Van Middelkoop heeft opgezien tegen de nieuwe kabinetsperiode. „Er dreigt prestigeverlies van de Tweede Kamer als instituut, en dat gaat mij zeer aan het hart. Ik ben bang dat het circusgehalte toeneemt. Dat de controle van de macht nog meer een spel voor de Bühne wordt. En dat de kennis van wetgeving nog meer achteruit zal gaan. Met andere woorden: ik vrees dat de kerntaken van het parlement steeds slechter zullen worden uitgevoerd, en onder het oog van nog meer toeziende camera’s. Laten we wel wezen, de Tweede Kamer wordt steeds meer een theater.”
Geen enkel vertrouwen
„Ik heb drie verkiezingen met grote politieke wisselingen mee gemaakt. Parlementaire ervaring wordt dus steeds kostbaarder, en mijn verantwoordelijkheidsgevoel groter. Ik had me erop voorbereid al mijn parlementaire ervaring in te zetten om de ontwikkeling van het parlement tot een soort circus te keren. Ik was daartoe vastbesloten. Ik kan het nu niet meer doen. En dat vreet aan me.”
De „debilisering” van de politiek trad de laatste maanden nadrukkelijk aan het licht met de opkomst van de Lijst Pim Fortuyn, „een partij waarin ik geen enkel vertrouwen heb. Maar we moeten het ermee doen.” Volgens Van Middelkoop ligt aan de opkomst van LPF een groot onbehagen ten grondslag dat ten diepste „vooral geestelijk en cultureel is, maar op politiek terrein tot uitdrukking komt. De verkiezingen van 15 mei waren het afvoerputje van dat onbehagen.”

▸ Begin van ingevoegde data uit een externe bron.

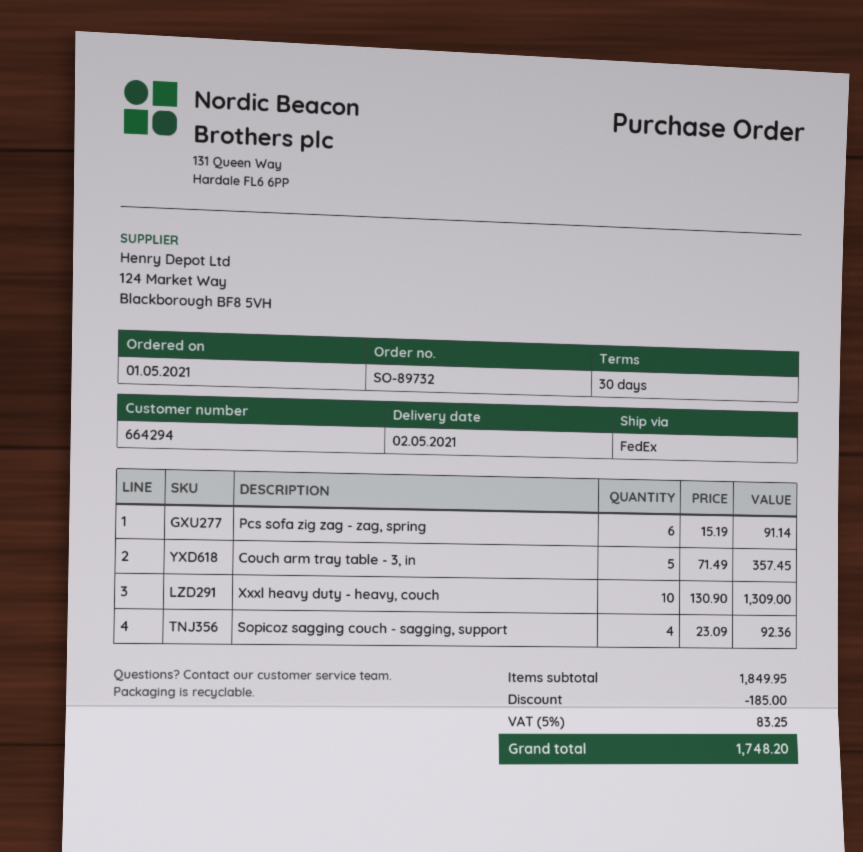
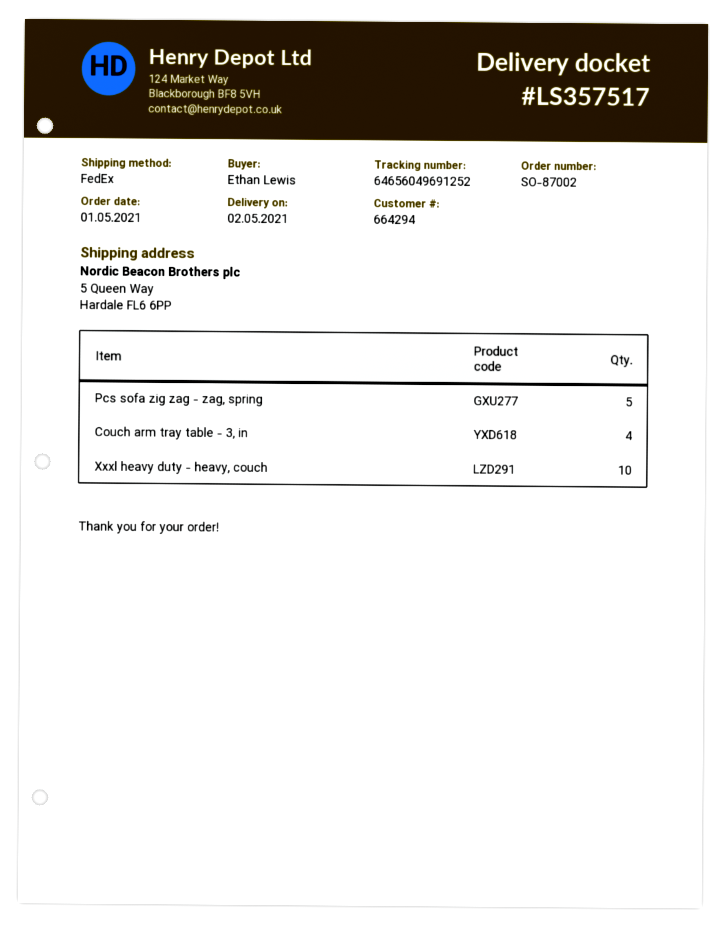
order number: SO-89732 -> SO-87002
Pcs sofa zig zag - zag, spring: 6 -> 5
Couch arm tray table - 3, in: 5 -> 4
Sopicoz sagging couch - sagging, support: 4 -> none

Van Middelkoop denkt dat „we nog veel tijd nodig zullen hebben om de precieze aard van dat onbehagen te begrijpen. Wat zijn er de authentieke kernen van?” Veel onbehagen is volgens Van Middelkoop niet meer dan „ontevredenheid, verwendheid door de verzorgingsstaat. Problemen worden dan aan de politiek voorgehouden die eigenlijk tot de taken van de familie, school of kerk behoren. Maar er is ook veel oprechte boosheid over de onveiligheid en de verloedering van de openbare ruimte. Daar kan de politiek wel degelijk wat aan doen.”
Te snel
De LPF staat volgens Van Middelkoop voor postmoderne politiek. „De politiek die alle verzuiling voorbij is, heeft nu in een dramatische beweging het Binnenhof bereikt. Het is allemaal veel te snel gegaan. Wanneer de ontwikkeling zich langs lijnen van geleidelijkheid zou hebben voltrokken, zou er een betere lijst zijn ontstaan en waren betere coalities mogelijk geweest.”